Headers are not a ‘feature’, they’re a side effect of the first C compilers being one-pass compilers and therefore requiring all functions/etc. being declared up front. Splitting code into header and source files then just becomes a convention as it’s the most sane way to not duplicate declarations everywhere.
They should have been ditched ages ago, but by then they were being (ab)used for all kinds of evil so they’ve kind of stuck around despite being a horrible temporary hack.
I only miss functions as first class citizens and a better native interface.
I’m doing a lot of C++ work at the moment, and it’s incredible how compile times can make your mood super bad. I hate compile times. Any language that doesn’t have that “feature” wins for me. My productivity is more important than 10% more execution speed.
Meh, I still like prototyping, even within the same source file. I usually manage through interfaces or abstract base classes, though. Guess it’s just how I mentally organize code.
I also like templating like mad, and in C++ use namespaces like you’d use interfaces in Java (and I use interfaces in java to define constant structs like you’d use structs or enums), so it could also be that I’m mentally imbalanced.
One thing I do hate with a passion from C++ (just because I love it so much in Java) is the inability to interpret code, so you can refactor, look for references, or even decompile easily.

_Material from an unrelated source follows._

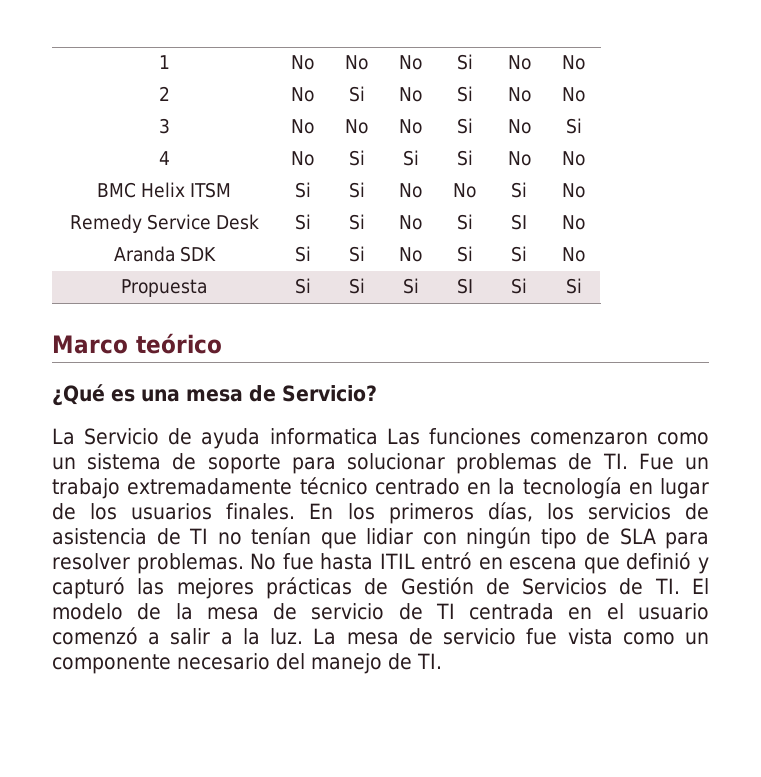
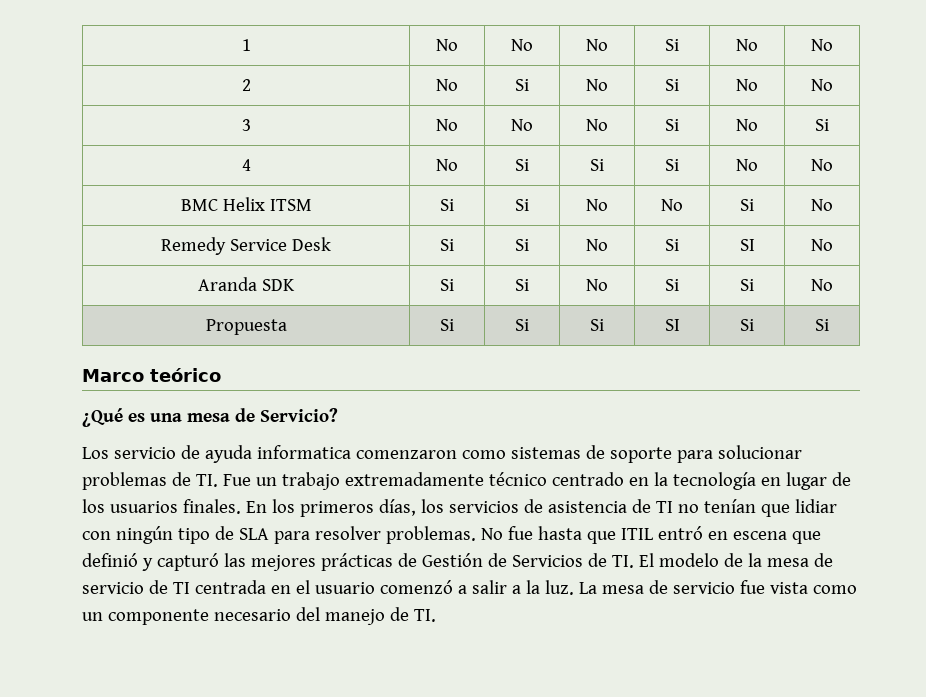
- La Servicio de ayuda informatica Las funciones comenzaron como un sistema de soporte para solucionar problemas de TI. Fue un trabajo extremadamente técnico centrado en la tecnología en lugar de los usuarios finales.
+ Los servicio de ayuda informatica comenzaron como sistemas de soporte para solucionar problemas de TI. Fue un trabajo extremadamente técnico centrado en la tecnología en lugar de los usuarios finales.
- No fue hasta ITIL entró en escena que definió y capturó las mejores prácticas de Gestión de Servicios de TI. El modelo de la mesa de servicio de TI centrada en el usuario comenzó a salir a la luz.
+ No fue hasta que ITIL entró en escena que definió y capturó las mejores prácticas de Gestión de Servicios de TI. El modelo de la mesa de servicio de TI centrada en el usuario comenzó a salir a la luz.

JNA is a good stab at this (though not the only one). Android support is there (though a bit experimental atm)!
Moved to Misc for obvious reasons
Is this possible? Did I just see moderation? donttakemeserious
I don’t like Oracle and Google, I don’t want the former to kill Java with a crappy business model and I don’t want to the latter to do the same by fragmenting it (imagine what will happen when Android DVM is fully supported on x86, people might have 2 Javas on desktop environments :s).